# Task to complete:
Your answer should be each line of the entries that contains the word "divided", copied in full.

# Source information:
· · ·

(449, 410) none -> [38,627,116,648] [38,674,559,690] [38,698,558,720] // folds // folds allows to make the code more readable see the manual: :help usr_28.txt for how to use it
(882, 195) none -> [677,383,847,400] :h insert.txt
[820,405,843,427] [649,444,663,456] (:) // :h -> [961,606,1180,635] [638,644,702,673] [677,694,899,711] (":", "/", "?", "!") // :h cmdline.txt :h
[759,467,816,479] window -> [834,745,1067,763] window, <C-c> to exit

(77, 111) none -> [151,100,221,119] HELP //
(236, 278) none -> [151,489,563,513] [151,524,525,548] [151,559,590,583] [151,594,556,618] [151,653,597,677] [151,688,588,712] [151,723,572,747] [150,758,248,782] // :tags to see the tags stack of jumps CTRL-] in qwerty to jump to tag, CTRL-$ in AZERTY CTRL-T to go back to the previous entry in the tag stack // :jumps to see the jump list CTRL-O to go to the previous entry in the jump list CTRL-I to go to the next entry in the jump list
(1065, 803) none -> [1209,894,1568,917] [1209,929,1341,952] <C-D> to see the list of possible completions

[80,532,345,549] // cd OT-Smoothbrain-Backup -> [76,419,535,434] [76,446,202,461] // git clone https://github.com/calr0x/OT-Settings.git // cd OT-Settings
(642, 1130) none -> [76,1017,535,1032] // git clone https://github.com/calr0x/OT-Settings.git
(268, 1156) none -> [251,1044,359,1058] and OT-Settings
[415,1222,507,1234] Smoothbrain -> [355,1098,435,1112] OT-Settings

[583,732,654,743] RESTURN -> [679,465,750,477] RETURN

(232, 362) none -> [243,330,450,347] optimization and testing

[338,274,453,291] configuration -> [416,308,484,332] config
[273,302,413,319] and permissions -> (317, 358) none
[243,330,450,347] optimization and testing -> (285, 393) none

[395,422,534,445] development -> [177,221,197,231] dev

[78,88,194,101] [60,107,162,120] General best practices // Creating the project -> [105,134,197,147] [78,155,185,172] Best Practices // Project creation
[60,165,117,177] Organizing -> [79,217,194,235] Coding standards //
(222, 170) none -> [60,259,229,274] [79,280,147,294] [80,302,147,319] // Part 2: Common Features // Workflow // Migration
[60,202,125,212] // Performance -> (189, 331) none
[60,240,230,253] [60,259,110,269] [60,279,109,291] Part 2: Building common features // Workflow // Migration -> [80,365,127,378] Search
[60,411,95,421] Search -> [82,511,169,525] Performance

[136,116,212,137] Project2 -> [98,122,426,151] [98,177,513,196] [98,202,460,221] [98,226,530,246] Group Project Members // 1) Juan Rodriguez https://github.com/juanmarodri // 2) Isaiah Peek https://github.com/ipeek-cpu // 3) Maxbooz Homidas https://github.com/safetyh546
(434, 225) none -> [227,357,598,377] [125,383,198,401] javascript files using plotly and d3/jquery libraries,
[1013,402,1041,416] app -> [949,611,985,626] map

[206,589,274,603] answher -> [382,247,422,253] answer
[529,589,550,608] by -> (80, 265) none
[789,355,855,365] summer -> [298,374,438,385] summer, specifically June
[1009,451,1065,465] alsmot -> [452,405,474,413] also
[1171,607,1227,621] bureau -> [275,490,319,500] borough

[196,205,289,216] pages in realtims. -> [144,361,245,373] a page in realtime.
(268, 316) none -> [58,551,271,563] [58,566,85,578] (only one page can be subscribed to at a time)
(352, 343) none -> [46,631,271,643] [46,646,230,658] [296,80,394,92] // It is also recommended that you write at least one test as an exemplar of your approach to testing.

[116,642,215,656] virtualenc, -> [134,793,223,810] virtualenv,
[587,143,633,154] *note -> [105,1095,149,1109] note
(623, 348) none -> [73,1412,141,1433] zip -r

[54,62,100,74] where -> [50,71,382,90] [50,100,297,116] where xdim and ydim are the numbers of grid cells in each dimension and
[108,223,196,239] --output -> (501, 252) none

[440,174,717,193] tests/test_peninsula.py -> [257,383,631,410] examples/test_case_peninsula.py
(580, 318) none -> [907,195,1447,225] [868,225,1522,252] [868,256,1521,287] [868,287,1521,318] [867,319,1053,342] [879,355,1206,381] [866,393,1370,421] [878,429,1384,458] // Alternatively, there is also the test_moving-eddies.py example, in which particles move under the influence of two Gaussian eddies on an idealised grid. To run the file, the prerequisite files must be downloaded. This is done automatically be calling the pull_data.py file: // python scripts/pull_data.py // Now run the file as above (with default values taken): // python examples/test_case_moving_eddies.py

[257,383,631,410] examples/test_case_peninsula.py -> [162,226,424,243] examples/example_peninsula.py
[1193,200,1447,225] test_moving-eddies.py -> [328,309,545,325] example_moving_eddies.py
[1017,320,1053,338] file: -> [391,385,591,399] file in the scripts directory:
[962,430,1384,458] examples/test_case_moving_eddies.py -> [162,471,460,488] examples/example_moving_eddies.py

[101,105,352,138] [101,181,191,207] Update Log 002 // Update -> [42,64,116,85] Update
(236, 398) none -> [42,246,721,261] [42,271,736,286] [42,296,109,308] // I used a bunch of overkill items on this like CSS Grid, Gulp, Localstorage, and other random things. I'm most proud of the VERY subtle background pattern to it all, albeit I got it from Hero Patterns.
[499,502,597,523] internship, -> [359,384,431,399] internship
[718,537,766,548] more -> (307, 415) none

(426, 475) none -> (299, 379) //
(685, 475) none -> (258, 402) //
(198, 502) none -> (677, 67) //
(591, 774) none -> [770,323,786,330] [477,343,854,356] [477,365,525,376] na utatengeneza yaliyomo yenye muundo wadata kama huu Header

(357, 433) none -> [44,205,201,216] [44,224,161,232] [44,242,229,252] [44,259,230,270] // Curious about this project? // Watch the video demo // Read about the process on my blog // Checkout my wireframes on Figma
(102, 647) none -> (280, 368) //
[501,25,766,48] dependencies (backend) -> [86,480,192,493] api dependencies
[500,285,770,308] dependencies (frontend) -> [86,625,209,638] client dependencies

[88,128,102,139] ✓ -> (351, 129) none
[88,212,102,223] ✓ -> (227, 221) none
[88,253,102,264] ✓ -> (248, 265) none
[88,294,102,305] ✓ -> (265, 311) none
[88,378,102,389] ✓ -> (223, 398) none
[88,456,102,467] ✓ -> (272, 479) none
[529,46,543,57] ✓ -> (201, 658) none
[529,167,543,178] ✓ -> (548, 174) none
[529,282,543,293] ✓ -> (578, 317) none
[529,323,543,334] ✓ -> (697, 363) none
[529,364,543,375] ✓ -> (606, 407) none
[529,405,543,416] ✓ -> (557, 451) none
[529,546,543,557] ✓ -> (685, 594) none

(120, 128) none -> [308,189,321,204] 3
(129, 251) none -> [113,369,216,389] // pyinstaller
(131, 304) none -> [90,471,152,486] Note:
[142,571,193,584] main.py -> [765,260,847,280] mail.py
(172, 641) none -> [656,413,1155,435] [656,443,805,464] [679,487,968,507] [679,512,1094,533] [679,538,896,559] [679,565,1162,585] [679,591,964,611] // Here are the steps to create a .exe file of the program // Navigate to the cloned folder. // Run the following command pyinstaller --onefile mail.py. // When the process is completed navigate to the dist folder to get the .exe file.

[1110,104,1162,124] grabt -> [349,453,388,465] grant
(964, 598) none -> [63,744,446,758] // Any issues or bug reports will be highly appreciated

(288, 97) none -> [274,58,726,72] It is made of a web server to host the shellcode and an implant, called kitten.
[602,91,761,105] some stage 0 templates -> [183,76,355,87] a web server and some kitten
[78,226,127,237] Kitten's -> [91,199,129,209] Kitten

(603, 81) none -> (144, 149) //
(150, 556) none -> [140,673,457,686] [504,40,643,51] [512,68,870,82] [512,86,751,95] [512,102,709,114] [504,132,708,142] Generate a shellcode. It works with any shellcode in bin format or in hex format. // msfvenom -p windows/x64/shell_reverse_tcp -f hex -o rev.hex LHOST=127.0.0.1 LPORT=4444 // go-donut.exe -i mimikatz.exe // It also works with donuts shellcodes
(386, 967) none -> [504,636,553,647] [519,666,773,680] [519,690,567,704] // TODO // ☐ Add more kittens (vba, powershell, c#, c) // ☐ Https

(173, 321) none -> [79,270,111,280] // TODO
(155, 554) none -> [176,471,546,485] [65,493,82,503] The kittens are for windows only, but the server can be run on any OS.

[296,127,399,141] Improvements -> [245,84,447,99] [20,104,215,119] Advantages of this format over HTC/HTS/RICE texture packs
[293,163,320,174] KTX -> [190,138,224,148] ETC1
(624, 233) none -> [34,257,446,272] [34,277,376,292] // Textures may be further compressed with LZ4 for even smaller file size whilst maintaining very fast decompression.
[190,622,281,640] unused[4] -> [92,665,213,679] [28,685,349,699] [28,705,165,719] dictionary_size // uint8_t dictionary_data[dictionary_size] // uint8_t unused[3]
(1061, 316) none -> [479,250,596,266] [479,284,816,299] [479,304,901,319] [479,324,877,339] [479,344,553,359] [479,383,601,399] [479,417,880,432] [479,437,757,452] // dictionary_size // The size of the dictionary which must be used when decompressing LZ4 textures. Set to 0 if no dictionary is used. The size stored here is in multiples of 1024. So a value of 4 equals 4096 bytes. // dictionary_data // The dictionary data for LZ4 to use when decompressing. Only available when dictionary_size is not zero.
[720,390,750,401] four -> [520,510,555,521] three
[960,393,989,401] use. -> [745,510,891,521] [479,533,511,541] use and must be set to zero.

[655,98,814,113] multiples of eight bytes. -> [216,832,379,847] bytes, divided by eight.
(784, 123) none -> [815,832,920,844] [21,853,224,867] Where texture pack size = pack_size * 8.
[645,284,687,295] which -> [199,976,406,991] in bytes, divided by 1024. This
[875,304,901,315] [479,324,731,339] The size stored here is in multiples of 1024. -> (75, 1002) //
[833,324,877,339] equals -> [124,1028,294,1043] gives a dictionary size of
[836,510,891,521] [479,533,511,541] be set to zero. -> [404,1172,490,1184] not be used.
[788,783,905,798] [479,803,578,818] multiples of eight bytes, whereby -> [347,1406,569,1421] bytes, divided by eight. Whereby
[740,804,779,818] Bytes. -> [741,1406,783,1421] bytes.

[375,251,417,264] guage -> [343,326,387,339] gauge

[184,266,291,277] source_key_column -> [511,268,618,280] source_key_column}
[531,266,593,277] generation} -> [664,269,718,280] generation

· · ·

# Response to the task:
[655,98,814,113] multiples of eight bytes. -> [216,832,379,847] bytes, divided by eight.
[645,284,687,295] which -> [199,976,406,991] in bytes, divided by 1024. This
[788,783,905,798] [479,803,578,818] multiples of eight bytes, whereby -> [347,1406,569,1421] bytes, divided by eight. Whereby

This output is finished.